How are you bringing engineering into the Legislative Assembly (AL)?
E.W.C.K. – As an engineer, when I address matters in the AL I pay special attention to any topics related to engineering such as the construction of roads, transportation, housing, coastal works, maritime terminals and tunnels.
My first public intervention in the AL dealt with the regulation of construction projects because many of them are old and out of touch with present reality especially when it comes to construction approvals. I hope these laws change. On the other hand, transportation has decisively influenced the lives of residents.
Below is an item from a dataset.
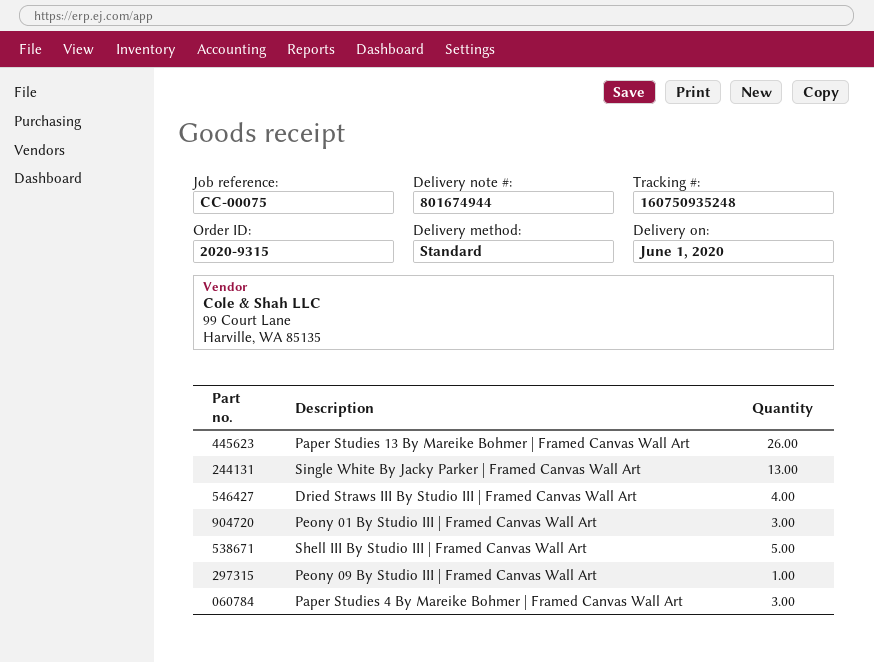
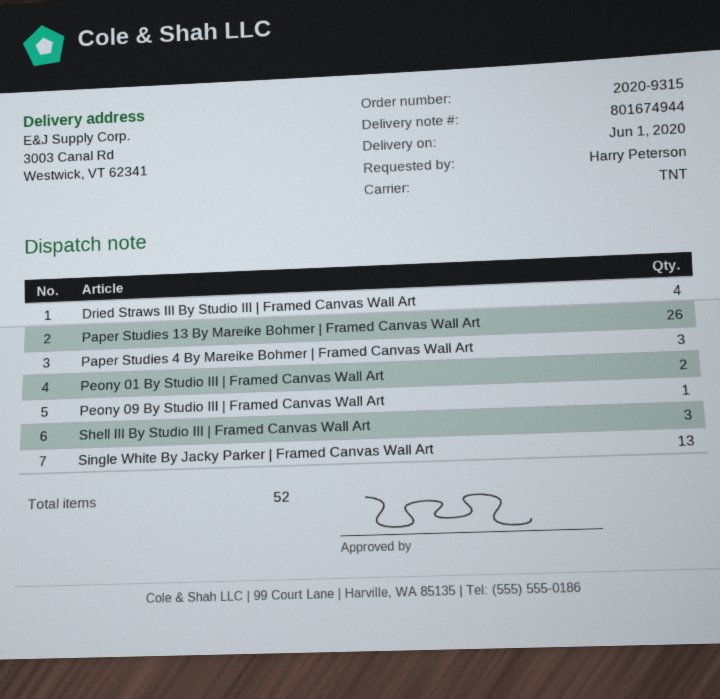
shipping method: standard -> TNT
Peony 01 By Studio III | Framed Canvas Wall Art: 3 -> 2
Shell III By Studio III | Framed Canvas Wall Art: 5 -> 3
There are too many pedestrian crossings and that’s not suitable for the circulation of vehicles. The streets are too narrow and any pedestrian can cross the street in seconds but many don’t respect the rules, thus creating conflict between pedestrians and vehicles. I suggest vehicles be interdicted from entering narrow streets, with fewer crossings on higher velocity roads. In order to widen the streets, public car parking should be eliminated from them and transferred to underground car parks.
The government should also create rules for private car parks use, especially the suspension of service two hours before a typhoon hits. We must not abandon the idea of using underground car parks. On the other hand, the construction of housing has been conducted in an arbitrary fashion, being concentrated all in the same period of time and in other periods. The government must launch these projects in a constant way.
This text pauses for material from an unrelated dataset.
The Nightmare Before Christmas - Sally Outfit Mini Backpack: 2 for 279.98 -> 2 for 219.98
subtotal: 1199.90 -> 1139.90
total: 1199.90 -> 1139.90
There are some who fear that a certain area may be privileged, following various opinions removed from reality. Besides, the quality of some appointed members of the AL is also controversial . . .
E.W.C.K. – Each member has a certain specialty and I focus on engineering. Others come from the legal, economic or healthcare areas. As AL members, we must hear all opinions. Even though I’m from the engineering area I will listen to a cook’s opinion, but from a different perspective. I may communicate with him on working safety as part of engineering.
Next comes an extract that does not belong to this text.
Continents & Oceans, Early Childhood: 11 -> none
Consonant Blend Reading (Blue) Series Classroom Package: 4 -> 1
Each AL member focuses on different things. If someone asks me a question that I can’t answer I will ask someone else from that area. But ‘removed from reality’ is not a correct observation. The Chief Executive appointed us so that we can contribute our knowledge towards the improvement of society and the city. There is no-one, from the Chief executive to any other high official, who doesn’t want a better city. We can contribute towards that and that’s why we were appointed as AL members.
There are people who believe that we’ll support the government no matter what, but is there any government that doesn’t want to do well? What’s wrong with supporting the government when it makes good decisions? We were appointed because we are professionals from certain areas and I believe that, by nature, the official policies have positive goals which seek to promote the general interests of the population – but it’s normal when everybody doesn’t feel equally satisfied with some decisions by the government.
Regardless, I have no doubts about its contribution to Macau’s development in the long term.
How do you rate the AL’s performance so far? Do you feel pressured and challenged?
E.W.C.K. – I’ve been a member for three months and have already participated in many meetings. I’m still learning but I insist on presenting my opinions according to my professional area, especially in engineering matters. Before, I used to make myself heard through the media, but now everything I say may influence the government and public legislation.
I also read a large number of legal documents, which constitutes a certain pressure. I have to take into account the opinions and proposals of my colleagues as well as society’s reactions and any dialogue with the government and public officials, which is a challenge. I am an engineer but I work in the AL so I can’t just focus on my area of expertise. To me, it’s a new challenge.